What cream cheese works best? +
Full-fat cream cheese (Philadelphia is the international standard, "Hochland" in Russian markets, "Almette" or similar full-fat versions) — must be at least 30% fat. Reduced-fat or "spreadable" cream cheese versions don't work — they have too much added water that prevents proper setting. European-style full-fat cream cheeses (mascarpone-style) work but produce slightly richer richer flavour. Avoid: cottage cheese (wrong texture entirely), neufchâtel (too lean), Russian "tvorog" (different product, wrong fat profile).
Why does the cheesecake crack and look "burnt"? +
Both are intentional features, not flaws. The dramatic crack pattern forms because the high heat sets the surface before the interior expands during baking — the expanding interior tears the surface. The "burnt" exterior is deeply caramelised milk solids and sugars, NOT actually burnt (no acrid bitter taste). These features are the recipe's signature; many novice bakers panic and pull the cheesecake too early thinking they've ruined it. Embrace the cracks and the dark exterior — that's San Sebastian-style.
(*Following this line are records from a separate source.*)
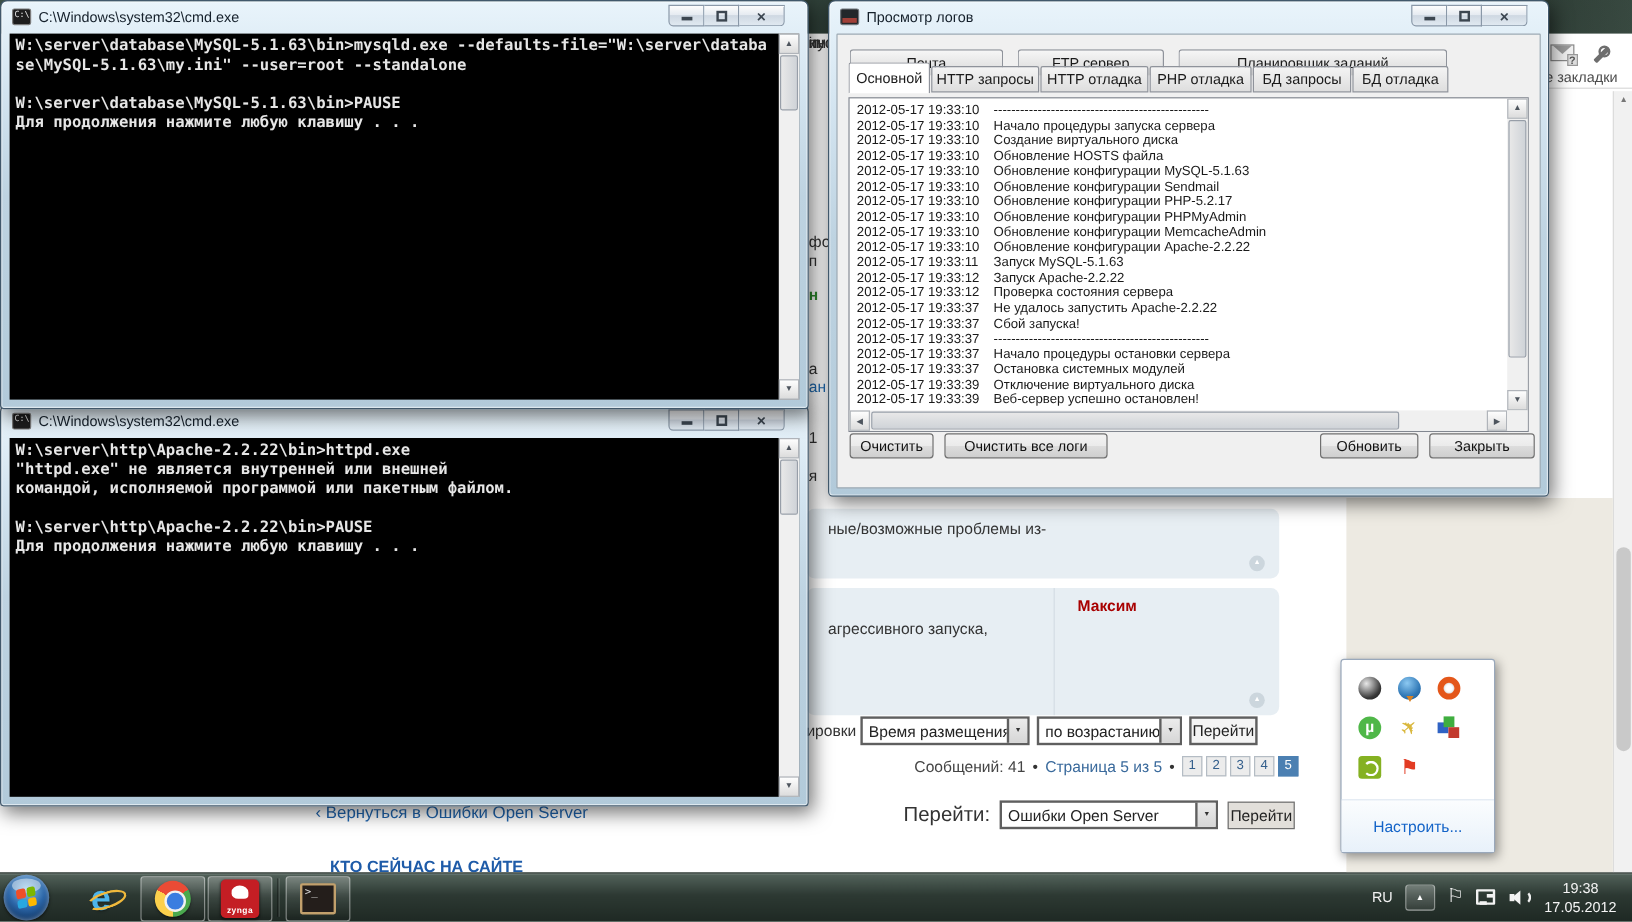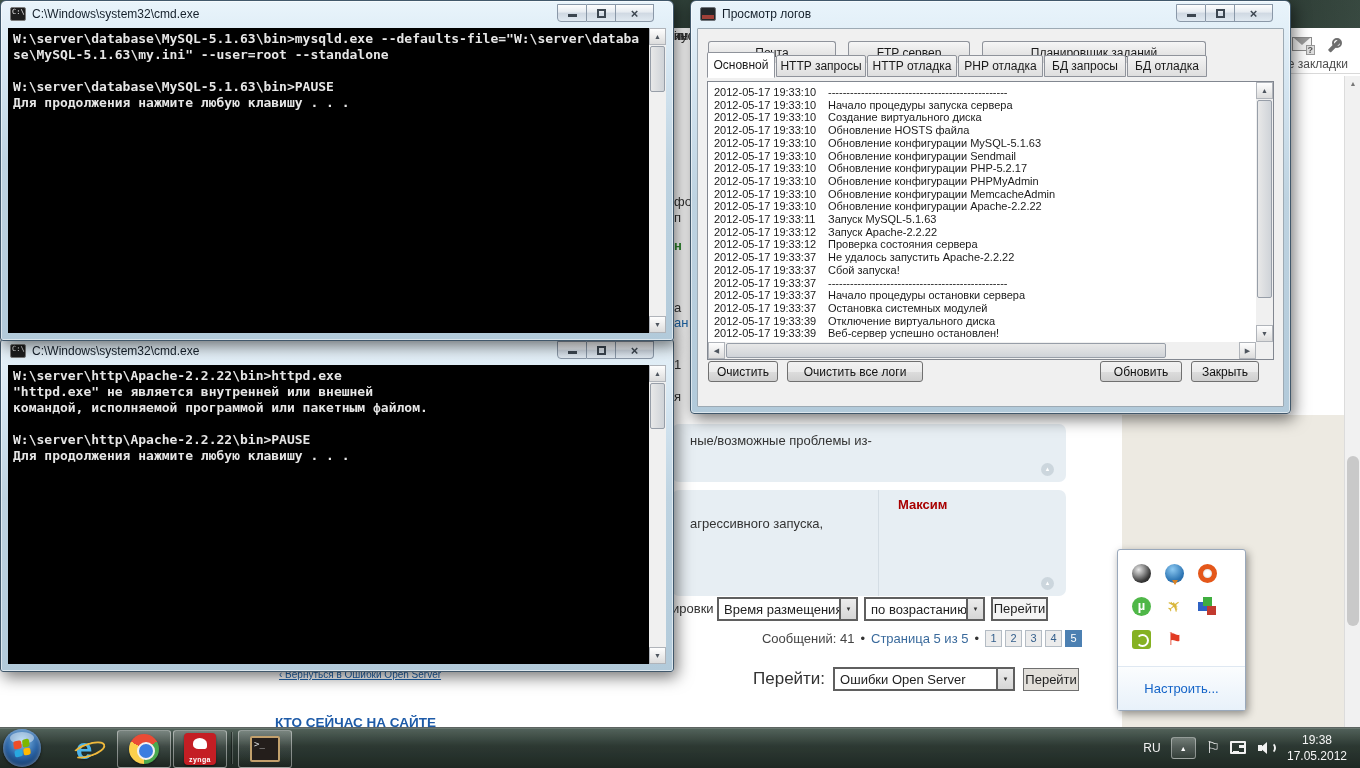--- a/index.html
+++ b/index.html
@@ -56,21 +56,21 @@
   .btn-go { left:991px; top:569px; width:57px; line-height:20px; }
 
   .pag-row { position:absolute; left:672px; top:602px; width:410px; display:flex; justify-content:flex-end; align-items:center; gap:6px; font-size:13px;padding-left:19px; }
   .pag-count { color:#444; }
   .pag-bullet { color:#333; }
   .pag-status { color:#3a6a9c; }
   .page-boxes { display:flex; gap:3px; }
   .page { width:17px; height:17px; background:#ececec; border:1px solid #b4bcc4; color:#345f8c; font-size:11px; text-align:center; line-height:15px; }
   .page:nth-of-type(5) { background:#4c80b2; border-color:#4c80b2; color:#fff; }
 
-  .back-link { position:absolute; left:279px; top:641px; font-size:10px; color:#1f64ad;text-decoration:underline; }
+  .back-link { position:absolute; left:263px; top:641px; font-size:14px; color:#1f64ad; }
   .jump-row { position:absolute; left:753px; top:639px; display:flex; align-items:center; gap:8px; }
   .jump-label { font-size:17px; color:#333; }
   .jump-select { position:relative; width:182px; height:24px; }
   .jump-btn { position:relative; width:56px; height:23px; background:#e2dfda; border:1px solid #6f6f6f; line-height:19px; }
   .who-link { position:absolute; left:275px; top:687px; font-size:13.5px; font-weight:bold; color:#1e5ba8; text-decoration:underline; }
 
   
   .aero-win {
     position:absolute;
     background:linear-gradient(180deg,#e9f4fb,#d3e4f0 22%,#bed3e1 48%,#b2cada);
@@ -119,21 +119,21 @@
   .lb-vscroll { position:absolute; top:0; right:0; bottom:17px; width:17px; background:#f0f0f0; display:flex; flex-direction:column; }
   .lb-vscroll .sb-thumb { flex:0 0 198px; }
   .lb-hscroll { position:absolute; left:0; right:17px; bottom:0; height:17px; background:#f0f0f0; display:flex; }
   .lb-hscroll .sb-btn { flex:0 0 17px; height:17px; }
   .lb-hthumb { flex:0 0 440px; margin:1px; background:linear-gradient(#e8e8e8,#cfd3d8); border:1px solid #979ea8; border-radius:2px; }
   .lb-corner { position:absolute; right:0; bottom:0; width:17px; height:17px; background:#f0f0f0; }
   .lv-btn { position:absolute; height:21px; background:linear-gradient(#f2f2f2,#ebebeb 50%,#dddddd 50%,#cfcfcf); border:1px solid #707070; border-radius:3px; font-size:12px; color:#111; font-family:inherit; }
   .b-clear { left:17px; top:360px; width:70px; }
   .b-clearall { left:96px; top:360px; width:136px; }
   .b-refresh { left:409px; top:360px; width:82px; }
-  .b-close { left:500px; top:360px; width:68px; }
+  .b-close { left:500px; top:360px; width:88px; }
 
   
   .tray-pop { position:absolute; left:1117px; top:549px; width:129px; height:162px; background:#fff; border:1px solid #99a8bb; border-radius:3px; box-shadow:2px 3px 9px rgba(0,0,0,.4); z-index:6; }
   .tp-grid { position:absolute; left:14px; top:14px; display:grid; grid-template-columns:repeat(3,33px); grid-auto-rows:33px; }
   .ti { width:19px; height:19px; position:relative; }
   .ti-sphere { border-radius:50%; background:radial-gradient(circle at 35% 30%, #e8e8e8, #9a9a9a 30%, #3a3a3a 65%, #111); }
   .ti-bird { border-radius:50%; background:radial-gradient(circle at 40% 28%, #8cc9f2, #2f77b5 62%, #1d5a94); }
   .ti-bird::after { content:""; position:absolute; left:7px; bottom:-2px; border-left:3px solid transparent; border-right:3px solid transparent; border-top:5px solid #d88225; }
   .ti-ring { border-radius:50%; border:5px solid #e4571a; background:#fff; box-shadow:inset 0 0 2px rgba(0,0,0,.3); }
   .ti-ut { border-radius:50%; background:#4fb748; color:#fff; font-weight:bold; font-size:13px; text-align:center; line-height:18px; }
Can I add flavours to the basic recipe? +
Yes — the neutral base accepts modest additions. Best add-ins (mixed in at step 7): 1 tsp vanilla extract or paste (most common), 2 tbsp Bailey's or amaretto liqueur (adult versions), 1 tsp matcha powder (green tea cheesecake), 50 g melted dark chocolate (chocolate San Sebastian), 1 tbsp lemon zest plus 1 extra tbsp lemon juice (citrus-bright), or replace 30 g sugar with 30 g brown sugar (caramel notes). Don't add chunks (chocolate chips, fruit pieces) — they sink and disrupt the texture.